BRIEF: Would you transcribe the whole listing exactly, minus its pictures?

***** ENTRIES SUPPLIED *****

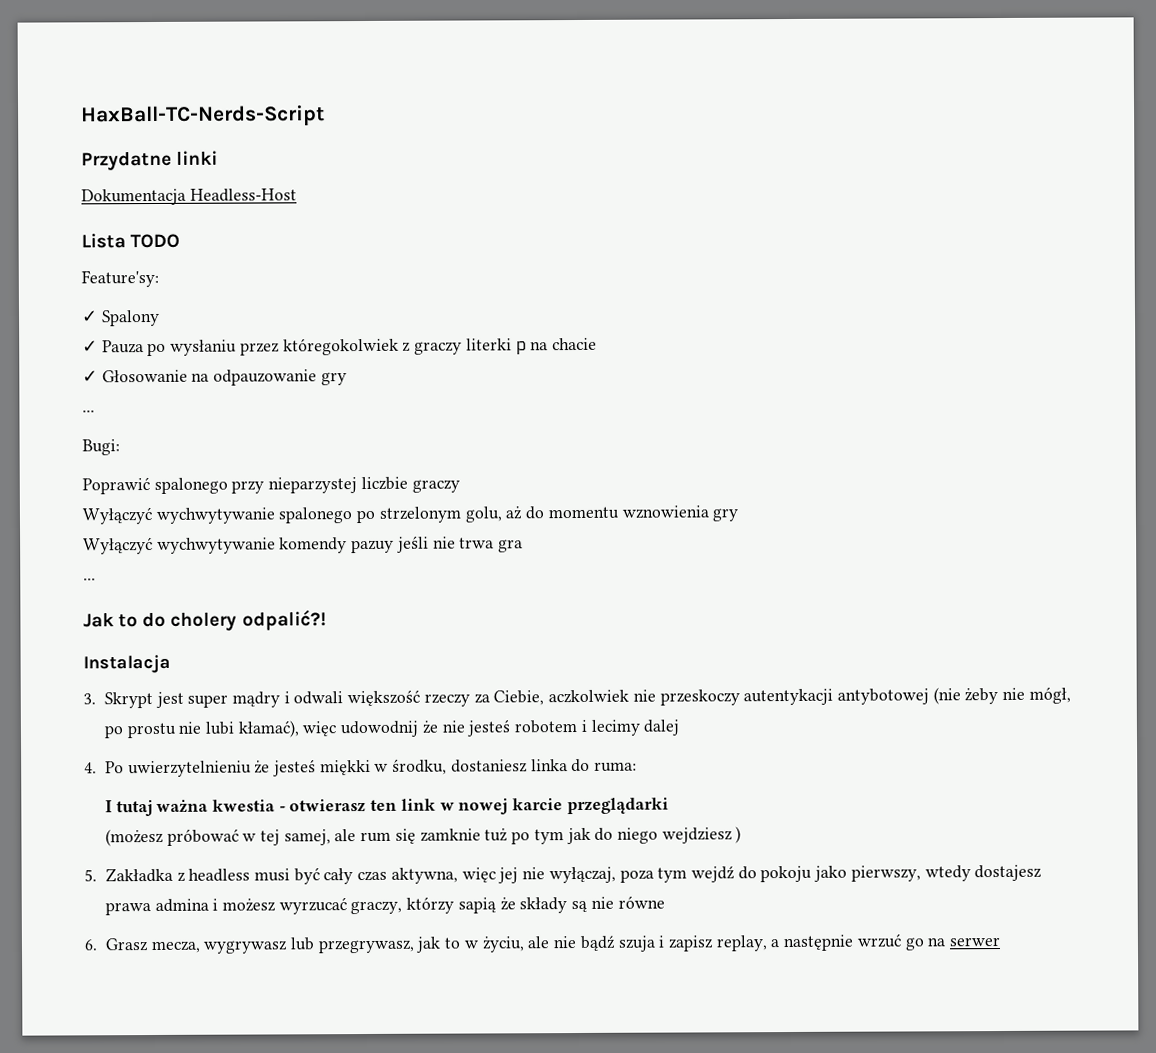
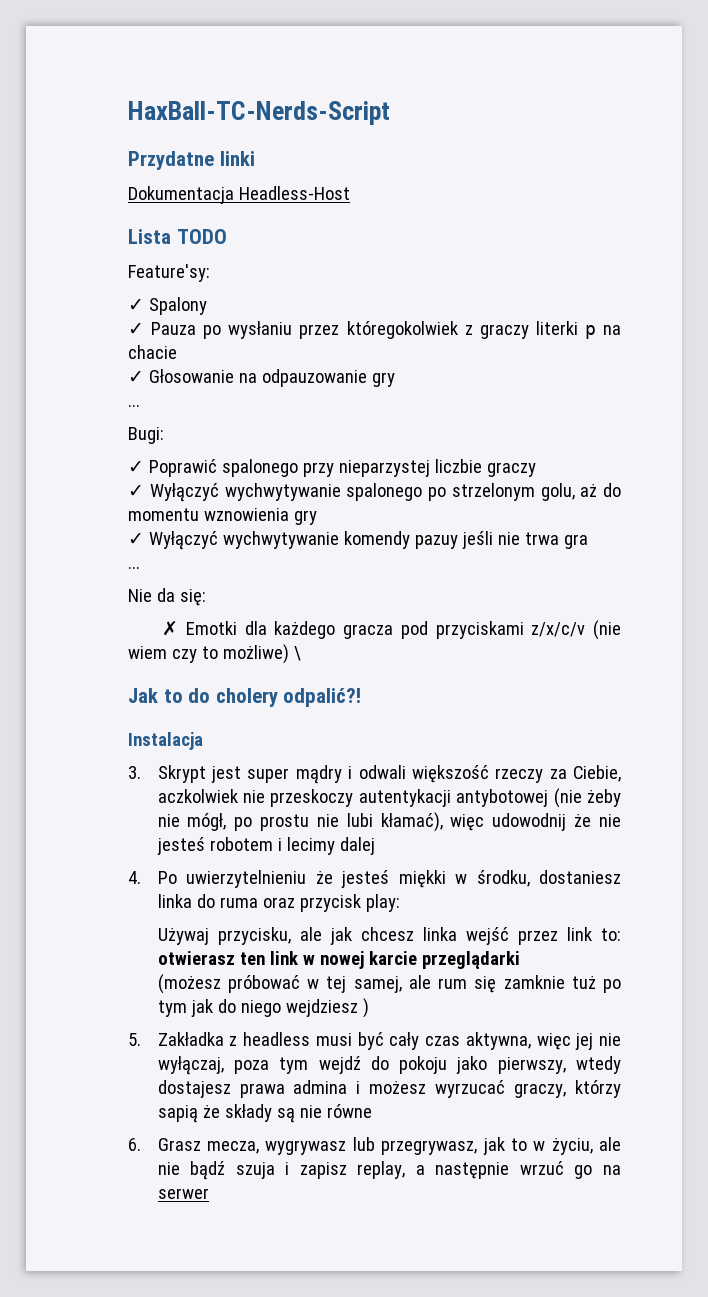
(120, 447) none -> [128,461,144,473] ✓
(460, 486) none -> [128,485,144,497] ✓
(739, 515) none -> [128,533,144,545] ✓
(96, 579) none -> [128,588,206,606] [162,620,621,640] [128,644,301,664] // Nie da się: // ✗ Emotki dla każdego gracza pod przyciskami z/x/c/v (nie wiem czy to możliwe) \
[594,761,638,772] [104,799,286,817] ruma: // I tutaj ważna kwestia - -> [219,894,400,912] [157,927,621,945] ruma oraz przycisk play: // Używaj przycisku, ale jak chcesz linka wejść przez link to:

*****

WRITTEN SOLUTION:
(120, 447) none -> [128,461,144,473] ✓
(460, 486) none -> [128,485,144,497] ✓
(739, 515) none -> [128,533,144,545] ✓
(96, 579) none -> [128,588,206,606] [162,620,621,640] [128,644,301,664] // Nie da się: // ✗ Emotki dla każdego gracza pod przyciskami z/x/c/v (nie wiem czy to możliwe) \
[594,761,638,772] [104,799,286,817] ruma: // I tutaj ważna kwestia - -> [219,894,400,912] [157,927,621,945] ruma oraz przycisk play: // Używaj przycisku, ale jak chcesz linka wejść przez link to:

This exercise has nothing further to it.